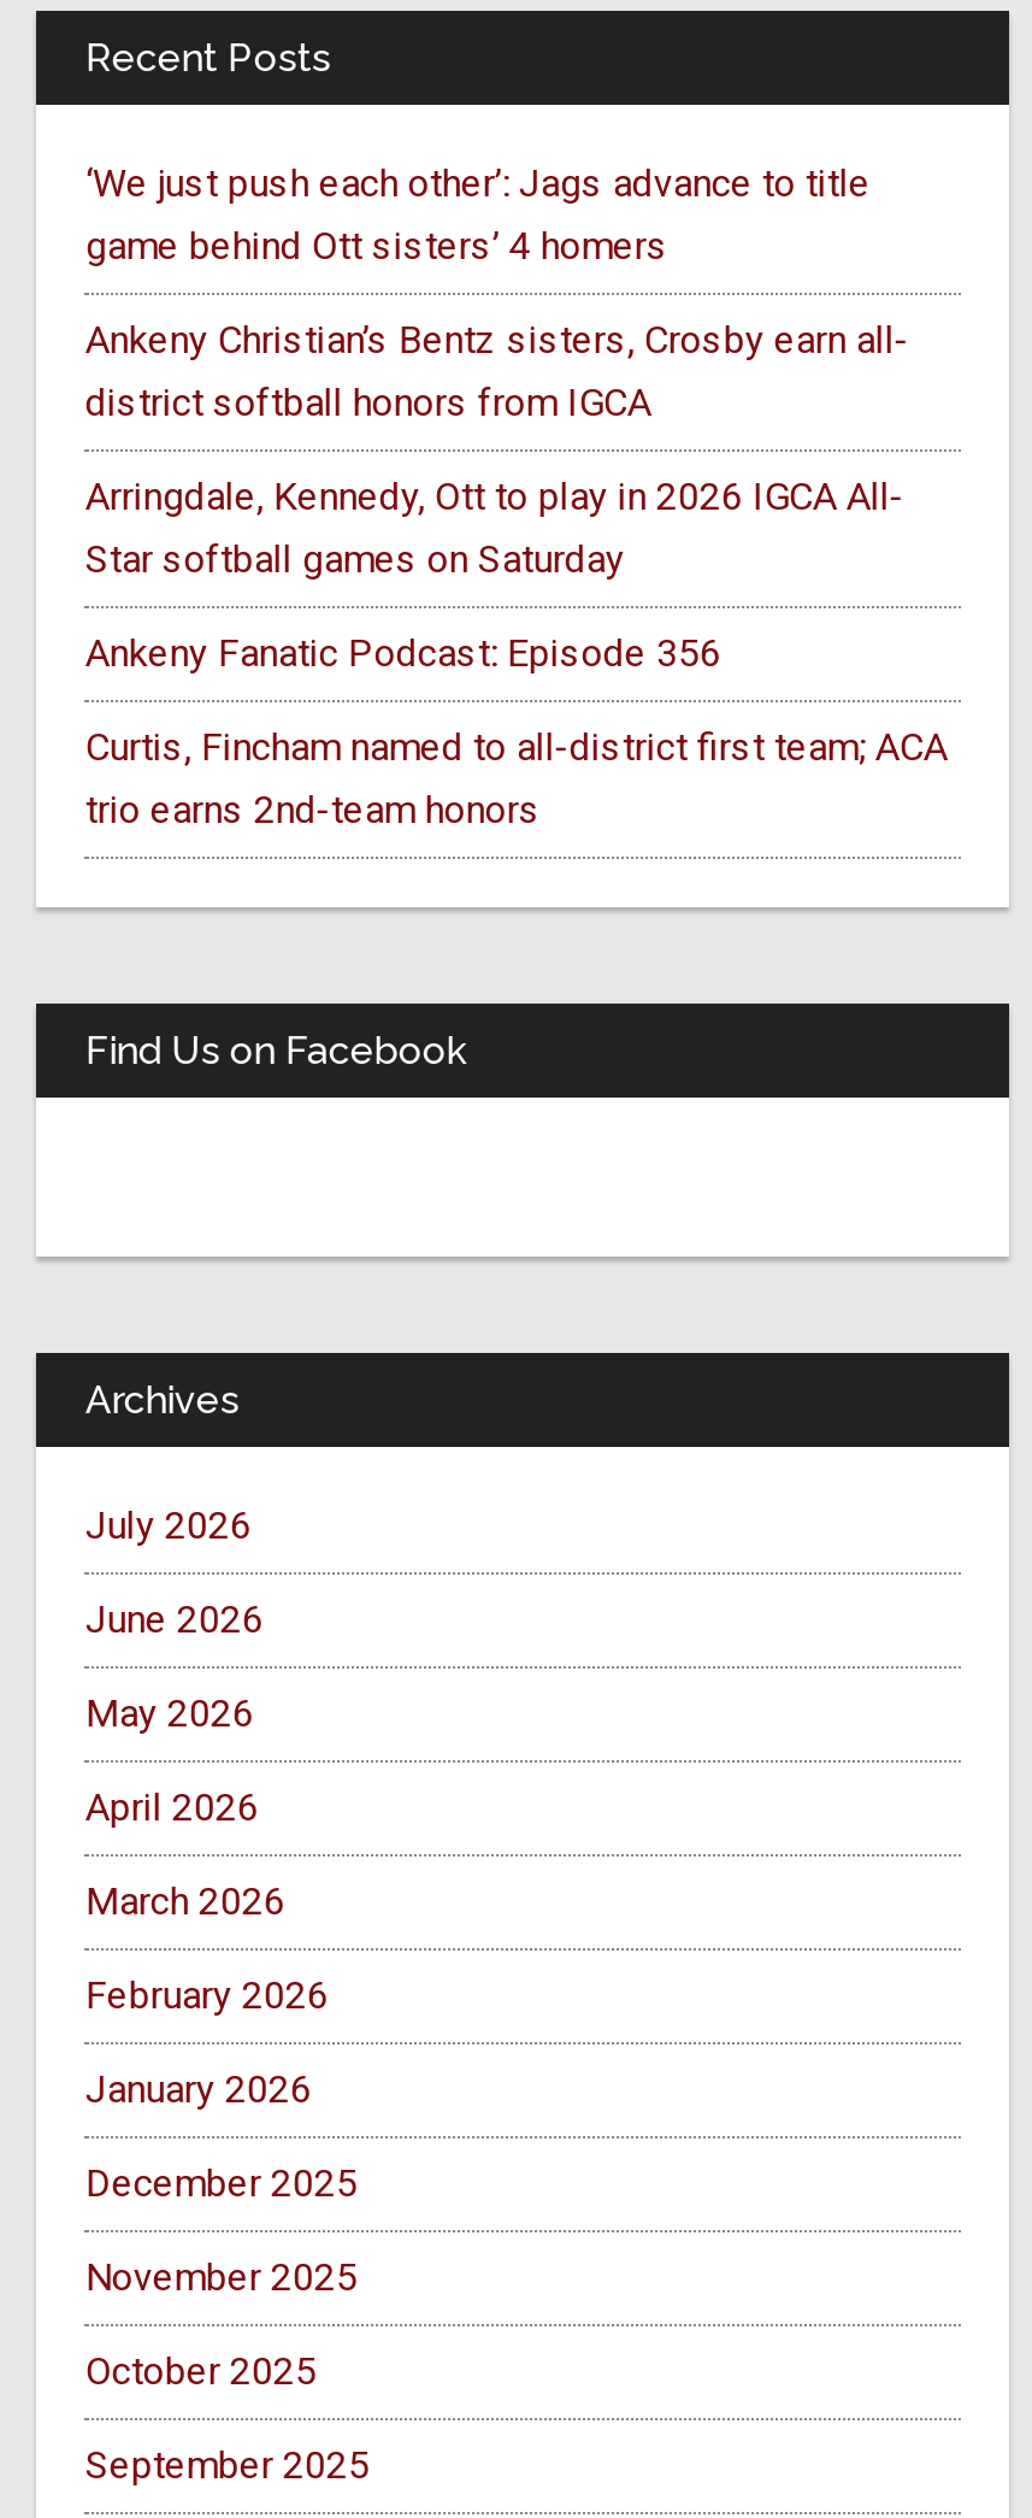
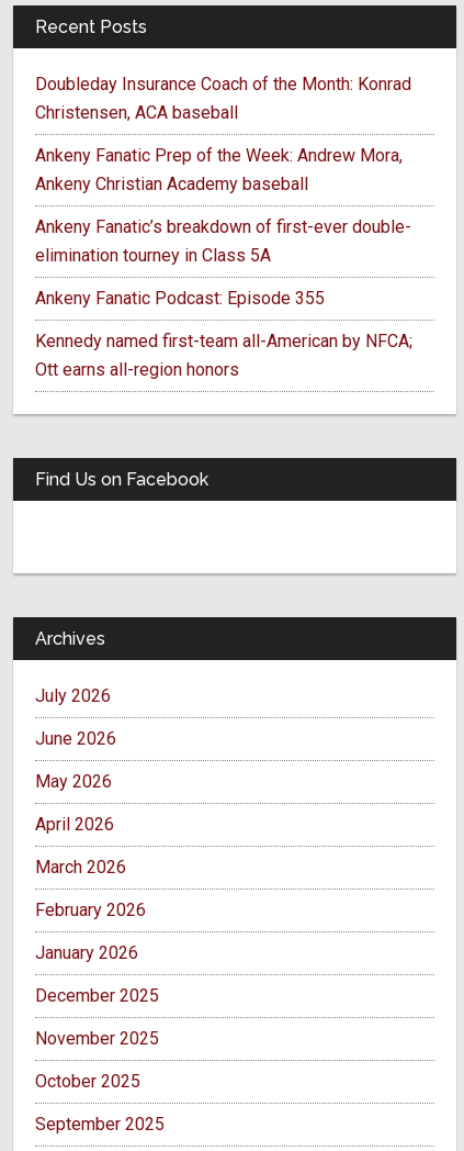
[85,160,870,268] ‘We just push each other’: Jags advance to title | game behind Ott sisters’ 4 homers -> [36,74,412,123] Doubleday Insurance Coach of the Month: Konrad | Christensen, ACA baseball
[85,317,909,425] Ankeny Christian’s Bentz sisters, Crosby earn all- | district softball honors from IGCA -> [36,145,403,195] Ankeny Fanatic Prep of the Week: Andrew Mora, | Ankeny Christian Academy baseball
[85,473,904,582] Arringdale, Kennedy, Ott to play in 2026 IGCA All- | Star softball games on Saturday -> [36,217,412,266] Ankeny Fanatic’s breakdown of first-ever double- | elimination tourney in Class 5A
[85,630,721,676] Ankeny Fanatic Podcast: Episode 356 -> [36,288,325,309] Ankeny Fanatic Podcast: Episode 355
[85,724,947,832] Curtis, Fincham named to all-district first team; ACA | trio earns 2nd-team honors -> [36,331,413,380] Kennedy named first-team all-American by NFCA; | Ott earns all-region honors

------------------------------

**Your goal:** Everything in the records above except the pictures is to be reproduced word for word.

**Exercise solution:**
[85,160,870,268] ‘We just push each other’: Jags advance to title | game behind Ott sisters’ 4 homers -> [36,74,412,123] Doubleday Insurance Coach of the Month: Konrad | Christensen, ACA baseball
[85,317,909,425] Ankeny Christian’s Bentz sisters, Crosby earn all- | district softball honors from IGCA -> [36,145,403,195] Ankeny Fanatic Prep of the Week: Andrew Mora, | Ankeny Christian Academy baseball
[85,473,904,582] Arringdale, Kennedy, Ott to play in 2026 IGCA All- | Star softball games on Saturday -> [36,217,412,266] Ankeny Fanatic’s breakdown of first-ever double- | elimination tourney in Class 5A
[85,630,721,676] Ankeny Fanatic Podcast: Episode 356 -> [36,288,325,309] Ankeny Fanatic Podcast: Episode 355
[85,724,947,832] Curtis, Fincham named to all-district first team; ACA | trio earns 2nd-team honors -> [36,331,413,380] Kennedy named first-team all-American by NFCA; | Ott earns all-region honors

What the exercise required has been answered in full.